HiCCL: A Hierarchical Collective Communication Library — Detailed Summary
Mert Hidayetoglu, Simon Garcia de Gonzalo, Elliott Slaughter, Pinku Surana, Wen-mei Hwu, William Gropp, Alex Aiken | Stanford, Sandia, SLAC, UIUC, Nvidia | IPDPS 2025
Per-section summary organized by paper structure. Each section includes paragraph-level bullet points.
Abstract
- HPC network architectures have evolved into deep multilevel hierarchies (intra-die, intra-package, intra-node NVLink/IF, multi-NIC inter-node, multi-island), and writing one optimized collective per system per vendor is no longer tractable.
- Existing libraries either lack portability (NCCL, RCCL, OneCCL — vertically integrated per vendor) or lack performance (GPU-aware MPI — generic, fails to saturate hierarchical fabrics).
- HiCCL decouples collective logic from network optimization through a compositional API built on three primitives: multicast, reduction, and fence.
- A specified network hierarchy is used to factorize primitives into point-to-point operations; striping and pipelining optimizations streamline execution.
- HiCCL achieves 17x geomean throughput over specialized GPU-aware MPI, and meets or beats vendor libraries (NCCL, RCCL, OneCCL) — while preserving cross-vendor portability with a single source description.
1. Introduction
Why hierarchy matters:
- Bandwidth in modern clusters is highly non-uniform: NVLink/NVSwitch deliver hundreds of GB/s intra-node, while inter-node Slingshot/IB delivers tens to a few hundred GB/s spread across multiple NICs.
- Naive collective implementations move data redundantly across the slowest level of the hierarchy.
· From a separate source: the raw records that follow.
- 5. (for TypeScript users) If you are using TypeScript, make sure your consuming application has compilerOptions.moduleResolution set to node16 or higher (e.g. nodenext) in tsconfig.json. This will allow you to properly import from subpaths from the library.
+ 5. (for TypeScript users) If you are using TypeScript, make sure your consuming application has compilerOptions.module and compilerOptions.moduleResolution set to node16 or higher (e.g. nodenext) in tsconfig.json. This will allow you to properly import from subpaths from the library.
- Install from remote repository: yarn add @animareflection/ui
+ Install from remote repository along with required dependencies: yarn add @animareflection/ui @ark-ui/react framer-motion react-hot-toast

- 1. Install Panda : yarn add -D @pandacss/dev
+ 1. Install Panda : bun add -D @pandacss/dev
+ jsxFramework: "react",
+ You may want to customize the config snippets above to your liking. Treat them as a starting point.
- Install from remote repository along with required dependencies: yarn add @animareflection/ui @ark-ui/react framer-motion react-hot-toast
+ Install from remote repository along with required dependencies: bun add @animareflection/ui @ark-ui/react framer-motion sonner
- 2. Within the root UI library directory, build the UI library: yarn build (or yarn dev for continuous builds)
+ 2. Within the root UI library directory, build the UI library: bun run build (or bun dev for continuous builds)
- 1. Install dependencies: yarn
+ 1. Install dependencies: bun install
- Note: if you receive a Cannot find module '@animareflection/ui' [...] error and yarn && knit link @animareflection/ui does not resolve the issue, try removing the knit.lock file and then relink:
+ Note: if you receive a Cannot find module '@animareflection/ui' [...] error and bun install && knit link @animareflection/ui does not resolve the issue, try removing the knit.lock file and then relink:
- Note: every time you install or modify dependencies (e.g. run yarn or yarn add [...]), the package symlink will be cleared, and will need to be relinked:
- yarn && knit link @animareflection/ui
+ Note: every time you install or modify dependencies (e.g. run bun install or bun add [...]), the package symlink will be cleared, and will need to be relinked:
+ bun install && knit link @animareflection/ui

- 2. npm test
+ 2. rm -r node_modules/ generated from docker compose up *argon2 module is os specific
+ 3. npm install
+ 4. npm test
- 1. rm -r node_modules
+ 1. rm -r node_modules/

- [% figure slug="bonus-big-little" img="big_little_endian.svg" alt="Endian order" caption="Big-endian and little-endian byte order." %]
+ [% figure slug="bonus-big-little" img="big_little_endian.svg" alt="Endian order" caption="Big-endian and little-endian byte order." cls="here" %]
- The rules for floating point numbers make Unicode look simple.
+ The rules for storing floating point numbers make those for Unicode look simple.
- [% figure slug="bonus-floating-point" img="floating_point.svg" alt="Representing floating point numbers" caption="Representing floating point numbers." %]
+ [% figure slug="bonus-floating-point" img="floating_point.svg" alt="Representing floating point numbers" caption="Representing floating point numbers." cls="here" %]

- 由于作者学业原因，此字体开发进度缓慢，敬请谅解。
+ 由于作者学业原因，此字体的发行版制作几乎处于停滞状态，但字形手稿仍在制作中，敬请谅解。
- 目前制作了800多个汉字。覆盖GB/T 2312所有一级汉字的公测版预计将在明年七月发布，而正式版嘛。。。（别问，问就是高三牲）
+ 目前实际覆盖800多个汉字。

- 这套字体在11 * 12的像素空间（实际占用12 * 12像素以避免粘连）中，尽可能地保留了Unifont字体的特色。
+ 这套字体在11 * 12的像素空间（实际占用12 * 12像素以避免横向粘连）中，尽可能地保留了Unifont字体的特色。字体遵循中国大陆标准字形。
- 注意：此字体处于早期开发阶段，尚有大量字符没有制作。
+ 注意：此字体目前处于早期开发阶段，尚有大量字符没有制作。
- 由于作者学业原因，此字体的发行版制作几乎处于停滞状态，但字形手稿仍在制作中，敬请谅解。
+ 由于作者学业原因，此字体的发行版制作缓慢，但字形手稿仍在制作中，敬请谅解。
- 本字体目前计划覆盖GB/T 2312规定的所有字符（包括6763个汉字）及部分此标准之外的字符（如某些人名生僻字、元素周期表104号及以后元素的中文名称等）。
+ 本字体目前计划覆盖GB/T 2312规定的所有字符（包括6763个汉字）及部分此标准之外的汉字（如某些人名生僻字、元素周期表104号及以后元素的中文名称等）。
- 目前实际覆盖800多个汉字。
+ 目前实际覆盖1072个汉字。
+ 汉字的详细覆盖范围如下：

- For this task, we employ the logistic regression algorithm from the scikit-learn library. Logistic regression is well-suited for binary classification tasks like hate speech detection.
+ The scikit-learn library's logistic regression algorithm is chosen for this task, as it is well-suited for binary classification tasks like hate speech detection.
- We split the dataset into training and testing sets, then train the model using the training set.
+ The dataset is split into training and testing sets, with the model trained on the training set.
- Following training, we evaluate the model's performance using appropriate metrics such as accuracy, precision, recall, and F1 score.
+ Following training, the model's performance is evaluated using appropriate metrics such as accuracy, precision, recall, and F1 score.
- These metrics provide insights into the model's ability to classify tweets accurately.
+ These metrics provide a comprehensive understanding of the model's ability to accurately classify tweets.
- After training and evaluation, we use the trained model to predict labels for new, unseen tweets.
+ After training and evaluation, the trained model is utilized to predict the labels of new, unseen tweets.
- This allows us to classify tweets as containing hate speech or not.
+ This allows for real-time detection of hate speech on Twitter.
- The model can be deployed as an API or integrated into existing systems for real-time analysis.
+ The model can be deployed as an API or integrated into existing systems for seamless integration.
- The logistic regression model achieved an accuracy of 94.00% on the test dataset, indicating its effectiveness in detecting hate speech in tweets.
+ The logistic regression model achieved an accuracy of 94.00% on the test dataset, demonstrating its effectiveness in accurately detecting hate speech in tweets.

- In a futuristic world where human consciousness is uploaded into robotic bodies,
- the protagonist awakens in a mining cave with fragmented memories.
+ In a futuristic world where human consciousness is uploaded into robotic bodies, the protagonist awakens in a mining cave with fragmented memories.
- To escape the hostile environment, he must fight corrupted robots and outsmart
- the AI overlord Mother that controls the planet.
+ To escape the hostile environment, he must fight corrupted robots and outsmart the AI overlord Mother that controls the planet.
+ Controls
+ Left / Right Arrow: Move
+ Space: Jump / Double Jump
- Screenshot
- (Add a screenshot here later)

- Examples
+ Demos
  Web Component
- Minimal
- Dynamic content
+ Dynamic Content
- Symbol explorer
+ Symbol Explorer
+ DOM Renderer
Efficient ones move one copy across the slow link and redistribute it within fast levels.
Two gaps in existing libraries:
- Performance gap (MPI): GPU-aware MPI is general but misses hierarchy- specific optimizations and cannot saturate leadership-class fabrics.
- Portability gap (vendor libs): NCCL/RCCL/OneCCL are well-tuned but locked to one vendor; an All-Reduce optimized for Nvidia must be redesigned for AMD or Intel.
HiCCL's positioning: a single user-level description that compiles into hierarchy-aware schedules across vendors, calling whichever backend (NCCL, RCCL, MPI, IPC) is appropriate at each level.
2. Background and Motivation
Hierarchy levels in modern systems:
- GPU dies (e.g., MI250x has 2 dies per package).
- GPU devices within a node.
- NUMA / multi-CPU groupings within a node.
- Nodes connected by inter-node fabric.
- Racks / islands connected by higher-level switches.
Direct vs. hierarchical communication (Figure 1):
- Direct: every cross-node send goes over the slow link individually — slow link is replicated p times.
- Hierarchical: one copy crosses the slow link, then is redistributed inside the destination node using fast intra-node links.
Vendor library limits:
- NCCL implements ring/tree algorithms tuned to Nvidia hardware; switching to AMD requires RCCL with potentially different algorithm choices.
- OneCCL on Intel PVC is significantly behind NCCL/RCCL on its respective hardware (motivating the 12.1x speedup HiCCL achieves over OneCCL).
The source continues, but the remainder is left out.